RECORDS SUPPLIED:
━━━━━━

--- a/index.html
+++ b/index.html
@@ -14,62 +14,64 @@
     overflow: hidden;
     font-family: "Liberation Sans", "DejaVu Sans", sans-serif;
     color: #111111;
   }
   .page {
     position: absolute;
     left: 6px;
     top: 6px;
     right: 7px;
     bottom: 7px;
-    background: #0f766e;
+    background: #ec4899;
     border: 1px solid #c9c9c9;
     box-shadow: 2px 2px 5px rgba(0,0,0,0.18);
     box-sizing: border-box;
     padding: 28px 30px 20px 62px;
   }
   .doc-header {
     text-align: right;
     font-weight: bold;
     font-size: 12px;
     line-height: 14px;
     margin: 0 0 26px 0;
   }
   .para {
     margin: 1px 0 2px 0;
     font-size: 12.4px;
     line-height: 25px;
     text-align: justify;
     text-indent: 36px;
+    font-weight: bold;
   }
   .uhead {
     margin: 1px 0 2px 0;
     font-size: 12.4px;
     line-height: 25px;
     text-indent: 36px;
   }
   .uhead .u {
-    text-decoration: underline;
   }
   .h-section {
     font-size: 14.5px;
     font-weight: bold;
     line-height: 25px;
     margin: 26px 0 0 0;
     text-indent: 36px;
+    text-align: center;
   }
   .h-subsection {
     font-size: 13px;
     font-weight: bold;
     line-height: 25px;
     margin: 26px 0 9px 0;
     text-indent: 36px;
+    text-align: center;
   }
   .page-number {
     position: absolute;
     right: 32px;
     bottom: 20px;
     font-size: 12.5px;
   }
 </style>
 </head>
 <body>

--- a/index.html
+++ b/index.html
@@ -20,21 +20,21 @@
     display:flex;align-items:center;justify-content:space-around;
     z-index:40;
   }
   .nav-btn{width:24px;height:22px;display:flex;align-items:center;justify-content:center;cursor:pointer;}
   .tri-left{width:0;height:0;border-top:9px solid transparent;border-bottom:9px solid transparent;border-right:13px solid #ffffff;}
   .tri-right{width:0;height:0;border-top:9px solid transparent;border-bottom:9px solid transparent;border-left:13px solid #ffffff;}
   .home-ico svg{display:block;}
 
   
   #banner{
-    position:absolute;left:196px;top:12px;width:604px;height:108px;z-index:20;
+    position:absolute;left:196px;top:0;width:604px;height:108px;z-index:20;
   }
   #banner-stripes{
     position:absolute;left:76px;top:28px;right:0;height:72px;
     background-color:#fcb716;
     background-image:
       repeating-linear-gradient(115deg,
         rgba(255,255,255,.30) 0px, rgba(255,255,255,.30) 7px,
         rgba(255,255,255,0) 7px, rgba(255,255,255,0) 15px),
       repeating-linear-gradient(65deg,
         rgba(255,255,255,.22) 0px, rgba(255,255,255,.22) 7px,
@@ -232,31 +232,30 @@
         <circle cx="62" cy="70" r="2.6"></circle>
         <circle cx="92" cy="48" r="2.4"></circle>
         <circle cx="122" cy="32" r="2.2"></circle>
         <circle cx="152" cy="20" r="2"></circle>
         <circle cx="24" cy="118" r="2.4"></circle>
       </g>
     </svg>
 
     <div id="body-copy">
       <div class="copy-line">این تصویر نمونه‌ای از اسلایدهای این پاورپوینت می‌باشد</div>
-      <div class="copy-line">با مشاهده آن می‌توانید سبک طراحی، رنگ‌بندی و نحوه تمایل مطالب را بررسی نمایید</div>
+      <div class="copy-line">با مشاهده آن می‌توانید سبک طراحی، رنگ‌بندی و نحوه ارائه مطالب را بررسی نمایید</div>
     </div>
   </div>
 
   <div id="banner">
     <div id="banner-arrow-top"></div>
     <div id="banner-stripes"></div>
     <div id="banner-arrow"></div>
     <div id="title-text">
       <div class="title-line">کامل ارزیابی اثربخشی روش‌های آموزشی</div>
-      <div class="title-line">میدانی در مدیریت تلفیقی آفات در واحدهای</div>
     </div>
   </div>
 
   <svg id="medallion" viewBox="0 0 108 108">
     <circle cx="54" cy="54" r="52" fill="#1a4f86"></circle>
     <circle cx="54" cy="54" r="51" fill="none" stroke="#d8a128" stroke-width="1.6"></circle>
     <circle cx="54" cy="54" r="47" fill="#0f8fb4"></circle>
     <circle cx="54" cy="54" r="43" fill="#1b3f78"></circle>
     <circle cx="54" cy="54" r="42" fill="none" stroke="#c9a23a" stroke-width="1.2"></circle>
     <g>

━━━━━━

BRIEF:
From the entries above, select each line containing the string "gradient".

ANSWER FOR THIS EXERCISE:
       repeating-linear-gradient(115deg,
       repeating-linear-gradient(65deg,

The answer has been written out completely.